On arrival, all audience members receive a newspaper: ‘The Echo’. It’s a news print from the ‘new world’ which helps to pass the time – of course – but more significantly it adds to the sense that the reality about to play out in front of us is not so far from the world we live in now. But underground. A kind of Neil Gaiman ‘Neverwhere’ urban fantasy narrative.
You find yourself sat amongst the Orange Theatre Company’s vision of dystopian disarray; a poverty eaten stage with no frills. For the opening scene, you are welcomed into and immersed in the theatre experience as a customer seated at a table in a dirty, dead-end bar. The limited seating allows for everyone to feel close to the action – it’s an invitation of sorts to fully engage with the narrative and reflect on the message of the play.
Plastic shrouds cloak the scaffolding set which lines two complete walls of the theatre. It’s like a ghostly remnant of a faded memory; a memory of choice, freedom and consumerism – the world we are very much a part of now. The scene acts to frame the audience within the play thus forcing us to see one another as part of the act.
A faint breeze (probably from the back stage door, I imagine) blows the stained, shredded screens, giving it a slightly eerie feel. Yet, as we sit and wait for the show to start, this dark vision is accompanied by an almost exotic, spa-like musical backdrop (a questionable choice), which seems to be an attempt to establish a forgotten world-feel. Despite this strange pairing of audio and visual, the black leather, metal chains and unkempt hair give the costumes a suitably biker-esque, mysterious underworld vibe.
Flanking the wall above one corner of the bar hangs a banner: ‘We have no room for that which does not work’. It looks down upon us, the expectant crowd. As the play stomps and kicks it way forward the meaning of this does become clearer; it’s like a line from a new wave punk track yet it doesn’t manage to move the ground beneath me in the way I hoped it would.
LUX is an admirable attempt to create an alternative, post-apocalyptic setting. There are the less fortunate, the criminals and those hooked on the spectrum drug – a drug which induces a hallucinogenic reaction to light and colors. This is both an expensive habit and a life changing one. It inhibits the lives of the delinquents and frees those who have the luxuries. The surface world is deemed too dangerous and a threat to survival and yet some pursue this, as they have nothing else to hold onto.

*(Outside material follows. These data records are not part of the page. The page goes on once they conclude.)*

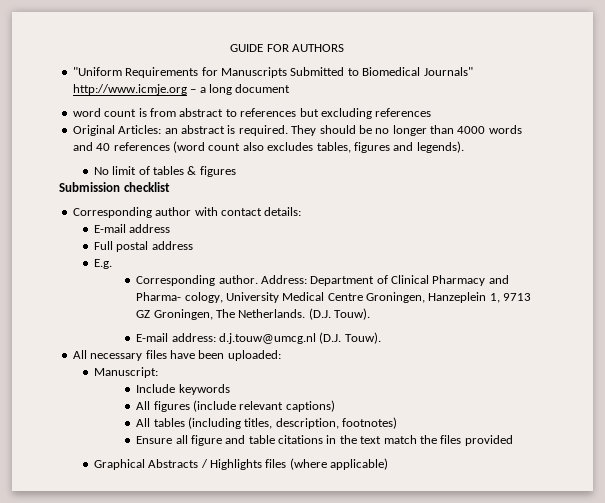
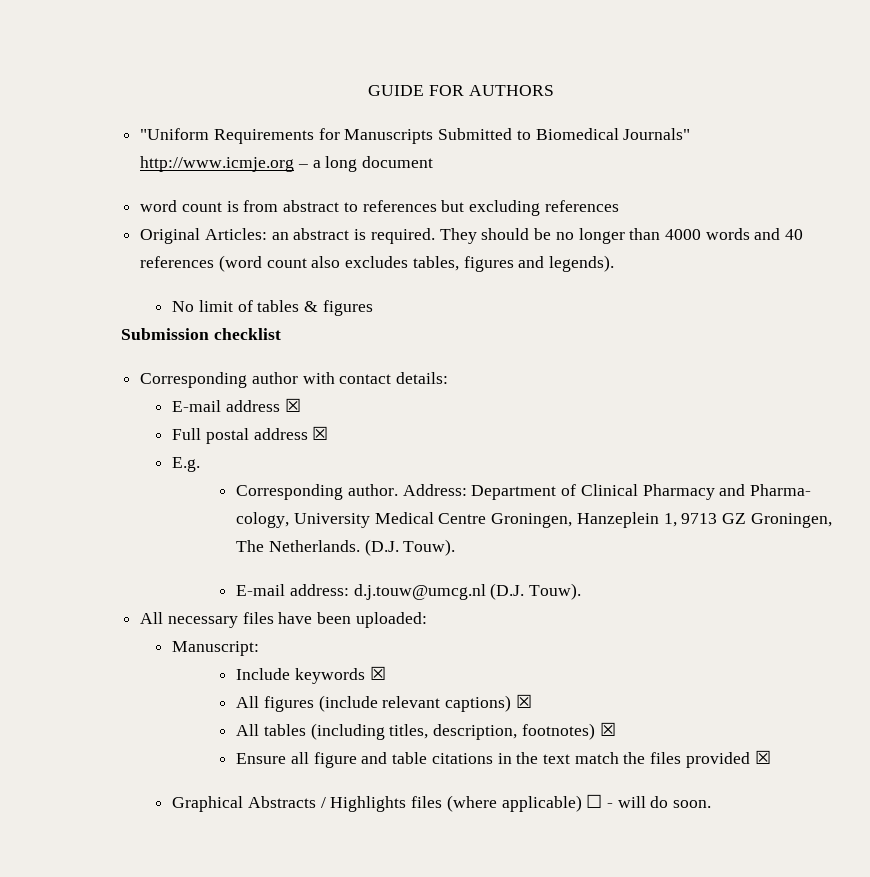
- E-mail address
+ E-mail address ☒
- Full postal address
+ Full postal address ☒
- Include keywords
+ Include keywords ☒
- All figures (include relevant captions)
+ All figures (include relevant captions) ☒
- All tables (including titles, description, footnotes)
+ All tables (including titles, description, footnotes) ☒
- Ensure all figure and table citations in the text match the files provided
+ Ensure all figure and table citations in the text match the files provided ☒
- Graphical Abstracts / Highlights files (where applicable)
+ Graphical Abstracts / Highlights files (where applicable) ☐ - will do soon.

Disappointing noisy scaffolding and over stretched monologues at times broke the pace of performance however the energy, and the twists and turns of plot, kept me engaged enough. The cast were complemented by a secure sound and lighting team whose role was paramount in a show of this kind.
Overall there were some stand out performances at different points in the play, not just by one of the actors but by several of them. In the opening scene, Sita delivers an impassioned diatribe against their ‘enlightened’ bourgeois: it’s a fantastic performance of spoken word from Judie Feenstra, and has a flavor of originality and improvisation. Building up to the end, the character Gabe (Coleman Kelly) really comes into his own and takes charge of the stage. A familiar face from other local productions is Jackie Poplar. This time she plays a duplicitous role: she is a convincing blind character who you never quite know whether to trust. Altogether the acting is promising for anyone planning to see it – there is potential here for something eye catching, something more than just seeing the light.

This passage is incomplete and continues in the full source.